We can count tags using the **BeautifulSoup.find_all()** method with no argument, then iterating through all of the tags.

In [15]:
def count_tags(parsed_file):
    soup = BeautifulSoup(parsed_file, 'html.parser')
    tags = {}
    for tag in soup.find_all():
        if tag.name not in tags:
            tags[tag.name] = 0
        tags[tag.name] += 1
    return Counter(tags)

In [16]:
#Multiprocess not working on W10

# start = time.time()

# pool = concurrent.futures.ProcessPoolExecutor(max_workers=3)
# tags = list(pool.map(count_tags, parsed))

# tag_counts = sum(tags, Counter())
        
# total_time = time.time() - start
# print("Time spent: {}".format(total_time))

# tag_counts

In [17]:
#Without multiprocessing
start = time.time()

tags = [count_tags(parsed_file) for parsed_file in parsed]
tag_counts = sum(tags, Counter())
        
total_time = time.time() - start
print("Time spent: {}".format(total_time))

Time spent: 15.955629110336304


In [18]:
tag_counts.most_common(10)

[('a', 161065),
 ('li', 85779),
 ('span', 67350),
 ('td', 57673),
 ('div', 28581),
 ('tr', 27300),
 ('i', 18246),
 ('th', 14472),
 ('b', 14455),
 ('sup', 11157)]

Based on our findings, it looks like there are quite a few td, a, li, and span tags. This indicates that articles tend to have lots of links, along with lists and tables. Links are the most numerous tag, which indicates how interconnected articles on Wikipedia are.

## Finding Common Words

After finding the common tags, we should be able to find the common words in the article body. We can apply any definition of "word" that we want, but it might be helpful to apply similar criteria to what we saw in the last mission.

One thing to be aware of here is that depending on the words you choose, you may run out of memory, or performance may be slow.

In [19]:
#Considering only the 10 most common words per file, to avoid memory problems
def count_words(parsed_file):
    soup = BeautifulSoup(parsed_file, 'html.parser')
    words = {}
    text = soup.get_text()
    text = re.sub("\W+", " ", text.lower())
    words = text.split(" ")
    words = [w for w in words if len(w) >= 5]
    return Counter(words).most_common(10)

In [20]:
#Multiprocessing not working on W10

# start = time.time()

# pool = concurrent.futures.ProcessPoolExecutor(max_workers=3)
# words = list(pool.map(count_words, parsed))

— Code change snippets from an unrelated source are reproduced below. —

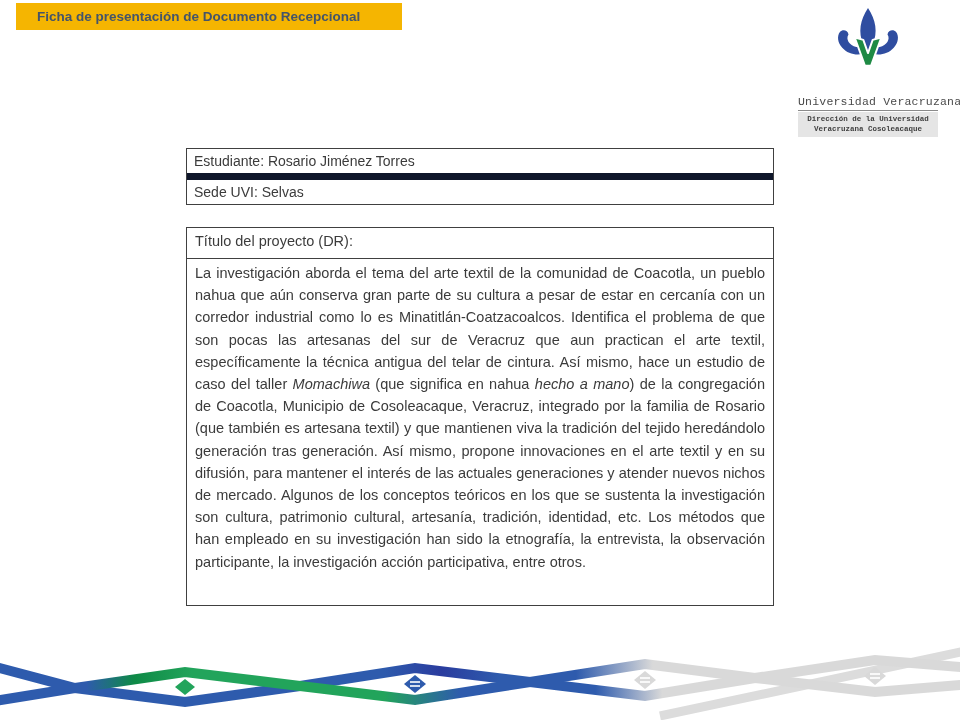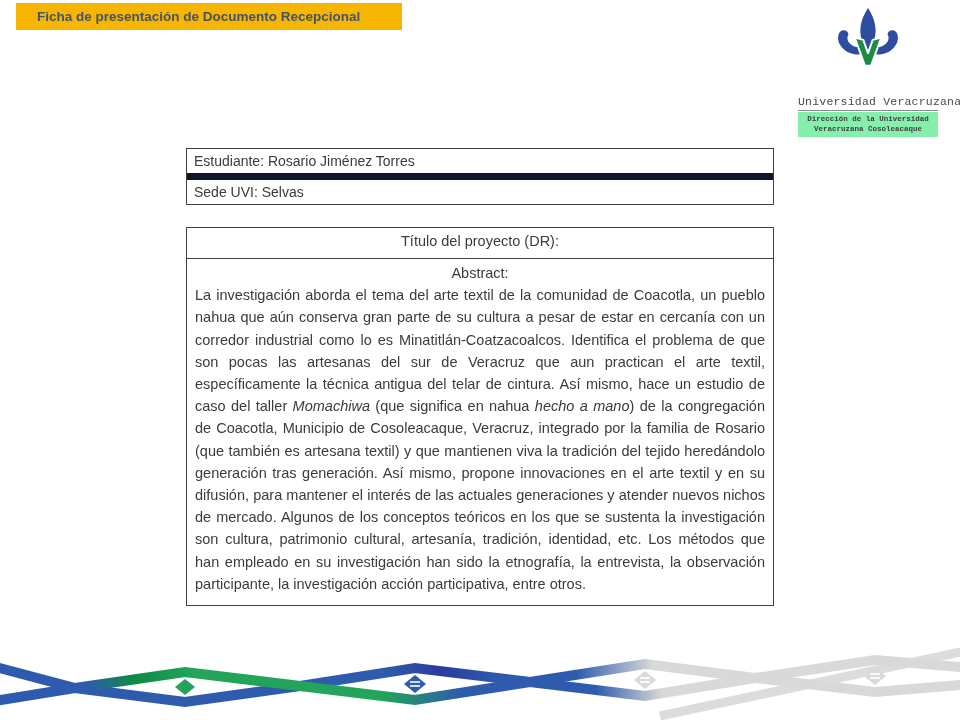--- a/index.html
+++ b/index.html
@@ -24,7 +24,7 @@
     padding-bottom:2px; border-bottom:1.5px solid #8a8a8a; margin-top:1px;
   }
   .logo .dept {
-    background:#86efac; font-size:7.5px; font-weight:bold; color:#3f3f3f;
+    background:#e5e5e5; font-size:7.5px; font-weight:bold; color:#3f3f3f;
     line-height:1.35; padding:2px 0 3px; margin-top:1px;
   }
 

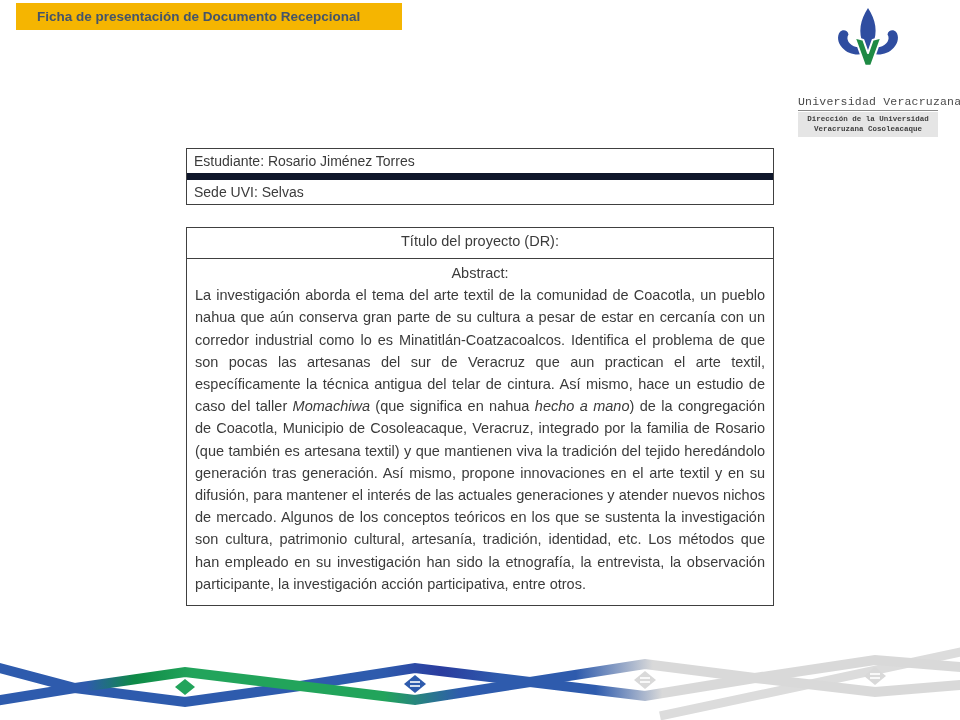--- a/index.html
+++ b/index.html
@@ -45,7 +45,7 @@
     border:1px solid #404040; box-sizing:border-box; background:#fff;
   }
   .cell { padding:3px 8px 6px; font-size:14.5px; color:#3b3b3b; }
-  .cell .label-line { display:block;text-align:center; }
+  .cell .label-line { display:block; }
   .cell.title-cell { line-height:21px; border-bottom:1px solid #404040; }
   .cell.title-cell .body-text { display:block; text-align:justify; }
   .cell.abstract-cell { line-height:22.2px; text-align:justify; min-height:346px; box-sizing:border-box; }

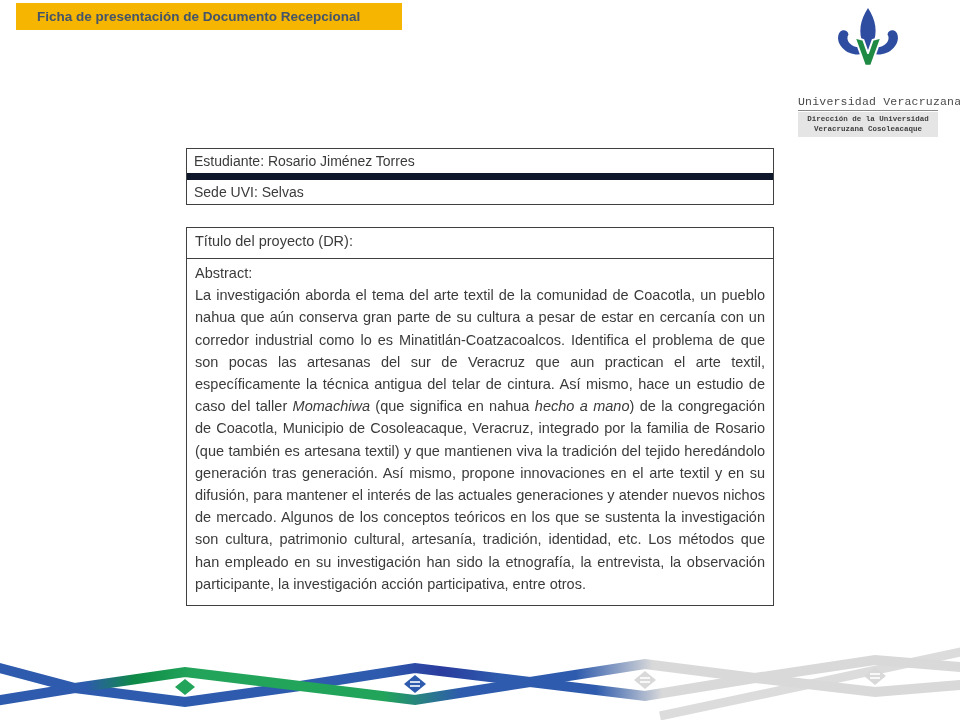--- a/index.html
+++ b/index.html
@@ -92,7 +92,6 @@
       <span class="label-line">Título del proyecto (DR):</span>
     </div>
     <div class="cell abstract-cell">
-      <span class="label-line">Abstract:</span>
       <span><span>La investigación aborda el tema del arte textil de la comunidad de Coacotla, un pueblo nahua que aún conserva gran parte de su cultura a pesar de estar en cercanía con un corredor industrial como lo es Minatitlán-Coatzacoalcos. Identifica el problema de que son pocas las artesanas del sur de Veracruz que aun practican el arte textil, específicamente la técnica antigua del telar de cintura. Así mismo, hace un estudio de caso del taller </span><i>Momachiwa</i><span> (que significa en nahua </span><i>hecho a mano</i><span>) de la congregación de Coacotla, Municipio de Cosoleacaque, Veracruz, integrado por la familia de Rosario (que también es artesana textil) y que mantienen viva la tradición del tejido heredándolo generación tras generación. Así mismo, propone innovaciones en el arte textil y en su difusión, para mantener el interés de las actuales generaciones y atender nuevos nichos de mercado. Algunos de los conceptos teóricos en los que se sustenta la investigación son cultura, patrimonio cultural, artesanía, tradición, identidad, etc. Los métodos que han empleado en su investigación han sido la etnografía, la entrevista, la observación participante, la investigación acción participativa, entre otros.</span></span>
     </div>
   </div>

# word_counts = sum(words,Counter())
        
# total_time = time.time() - start
# print("Time spent: {}".format(total_time))

In [21]:
#Without multiprocessing

start = time.time()

words = [count_words(parsed_file) for parsed_file in parsed]
word_counts = {}
for wc in words:
    for word, count in wc:
        if word not in word_counts:
            word_counts[word] = 0
        word_counts[word] += 1
        
total_time = time.time() - start
print("Time spent: {}".format(total_time))

Time spent: 18.161108016967773


In [22]:
Counter(word_counts).most_common(10)

[('wikipedia', 431),
 ('retrieved', 169),
 ('articles', 132),
 ('article', 85),
 ('species', 69),
 ('county', 64),
 ('categories', 58),
 ('united', 50),
 ('university', 47),
 ('family', 45)]

These are the results considering only the 10 most common words per file, to avoid memory problems. We could take other considerations and get different results.